Either way, I think we backed into this catch-22 back in 2008 and we’ve been walking an unsustainable tightrope ever since. But I think this year may be the year it all falls apart.
People banded around “the great reset” and that all the world leaders where in on it.
As I understood it, it was the put the working classes back in their place because too many had got a university education and were earning too much money.
At the time I rolled my eyes and just thought it was nutty conspiracy theorists. And I love a good conspiracy…
Now it seems as though that doesn’t seem as far fetched as I thought.
Making university more and more unattainable for the working class.
Wages frozen for years, because they got lucky with a pandemic (was it really as bad as they said? Or was it the fear factor?”.
Slowly eeking out every last penny,so the working class don’t have spare cash for the inevitable private health care.
Human rights out the window, so slave labour is a thing again (hence them trying to smash the RMT union).
If it isn’t any of this and just an evil tory government raping the country of all its money (yet somehow getting peoples to STILL blame Labour from 12 years ago), then I’m not sure what’s worse.

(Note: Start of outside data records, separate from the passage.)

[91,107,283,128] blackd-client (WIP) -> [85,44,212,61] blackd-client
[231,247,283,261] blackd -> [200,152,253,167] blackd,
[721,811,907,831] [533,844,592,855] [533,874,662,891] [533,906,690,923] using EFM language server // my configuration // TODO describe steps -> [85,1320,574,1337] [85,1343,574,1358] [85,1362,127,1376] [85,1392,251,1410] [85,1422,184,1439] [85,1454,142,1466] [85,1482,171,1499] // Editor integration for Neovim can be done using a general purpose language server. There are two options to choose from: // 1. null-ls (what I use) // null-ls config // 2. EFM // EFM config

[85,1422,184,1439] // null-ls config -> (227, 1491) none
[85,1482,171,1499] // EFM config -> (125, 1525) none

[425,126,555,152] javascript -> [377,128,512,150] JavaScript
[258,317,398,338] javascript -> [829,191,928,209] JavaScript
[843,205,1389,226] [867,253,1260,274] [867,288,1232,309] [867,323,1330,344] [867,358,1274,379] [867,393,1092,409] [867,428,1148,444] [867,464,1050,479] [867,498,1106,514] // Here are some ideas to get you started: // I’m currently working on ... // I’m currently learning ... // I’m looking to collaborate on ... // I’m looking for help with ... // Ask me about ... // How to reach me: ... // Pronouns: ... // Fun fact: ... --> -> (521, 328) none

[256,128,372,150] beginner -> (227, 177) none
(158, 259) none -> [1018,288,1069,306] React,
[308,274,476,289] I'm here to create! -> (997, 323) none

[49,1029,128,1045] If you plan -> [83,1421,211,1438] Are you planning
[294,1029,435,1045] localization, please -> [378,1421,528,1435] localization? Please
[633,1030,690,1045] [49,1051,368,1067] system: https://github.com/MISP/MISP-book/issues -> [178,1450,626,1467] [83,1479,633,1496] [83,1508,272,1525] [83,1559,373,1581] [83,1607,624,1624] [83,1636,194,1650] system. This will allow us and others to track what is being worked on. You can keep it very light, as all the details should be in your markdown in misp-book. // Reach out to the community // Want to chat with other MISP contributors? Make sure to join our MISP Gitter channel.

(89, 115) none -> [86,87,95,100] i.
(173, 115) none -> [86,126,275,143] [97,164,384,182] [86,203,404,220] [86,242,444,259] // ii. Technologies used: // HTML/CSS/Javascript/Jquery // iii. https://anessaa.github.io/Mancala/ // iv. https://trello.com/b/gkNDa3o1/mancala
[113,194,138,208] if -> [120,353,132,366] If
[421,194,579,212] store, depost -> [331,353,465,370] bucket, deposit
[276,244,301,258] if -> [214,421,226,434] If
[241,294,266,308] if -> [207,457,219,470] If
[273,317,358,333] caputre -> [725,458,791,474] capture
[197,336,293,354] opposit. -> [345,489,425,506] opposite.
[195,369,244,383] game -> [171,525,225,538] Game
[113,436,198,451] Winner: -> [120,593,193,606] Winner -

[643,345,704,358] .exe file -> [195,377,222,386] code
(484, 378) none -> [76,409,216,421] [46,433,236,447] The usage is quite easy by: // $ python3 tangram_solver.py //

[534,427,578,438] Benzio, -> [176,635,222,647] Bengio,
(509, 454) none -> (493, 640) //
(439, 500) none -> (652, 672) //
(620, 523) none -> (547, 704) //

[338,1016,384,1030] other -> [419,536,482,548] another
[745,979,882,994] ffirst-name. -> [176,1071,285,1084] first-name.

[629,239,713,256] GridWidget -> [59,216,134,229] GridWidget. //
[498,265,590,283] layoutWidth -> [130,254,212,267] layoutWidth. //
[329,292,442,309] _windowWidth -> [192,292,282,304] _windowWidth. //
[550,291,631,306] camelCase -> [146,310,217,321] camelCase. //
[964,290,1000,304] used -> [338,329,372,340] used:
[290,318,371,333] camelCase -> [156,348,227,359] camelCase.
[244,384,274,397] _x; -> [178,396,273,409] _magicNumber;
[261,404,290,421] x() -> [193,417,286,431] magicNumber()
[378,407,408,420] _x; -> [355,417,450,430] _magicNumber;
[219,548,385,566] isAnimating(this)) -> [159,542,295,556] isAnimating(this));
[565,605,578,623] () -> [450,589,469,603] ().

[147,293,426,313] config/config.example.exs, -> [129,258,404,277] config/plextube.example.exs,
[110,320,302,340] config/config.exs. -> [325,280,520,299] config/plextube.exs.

Either way, people need to kick off sooner rather than later.
For every 1% rise in interest rates, the UK loses around £11 Billion – the interest on QE which is why we see tiny ineffective rises.
HelloOOOoOo recession!
So dear bank, can my saving account interest now raise from 0.01% to 0.02%?
Still a long way from where it needs to be to make a dent
Only about 30 more to go.
God fucking dammit. I’m 32 and 2 years ago I finally, *finally* saved enough and bought my first home solo income after living at home for far longer than my mental health could deal with, working my arse off and saving every penny I could.
And now what happens? Everything gets jacked up to ludicrous levels. Heaven forbid millennials get a win. I’ve done everything right, went to university, got a decent paying job, saved and scrimped AND I was lucky enough to have parents who understand and helped me. We *literally* cannot win.
(my parents are lovely, people but being 30 and living with parents is just draining on morale)
(And no, before anyone asks, I’ve never voted Tory.)
Remember 2007ish when interest rates were 2-3% and that seemed low. Now people go crazy when it goes above 1.
The housing market is literally a ball and chain around the UK’s ankle nowadays. We have, through completely intentional processes, allowed the market to get entirely out of control – and as a result are now unable to even use the most basic of levers to tackle the rampant inflation.
I’m just about to take on a fixed 5 year mortgage at 2.9%
How fucked am I gonna be?
This seems points. If interest rate hikes work then it probably should have been higher. But if they don’t work then this still does nothing.
It just seems like a half baked change.
Every 3 months +0.25% for the next 2 years or so I would imagine.
We have tied the entire integrity of the UK economy to the housing market. Absolutely anything that could threaten house prices – notably increasing interest rates too far – will cause the entire thing to collapse. This has left us unable to respond to inflation.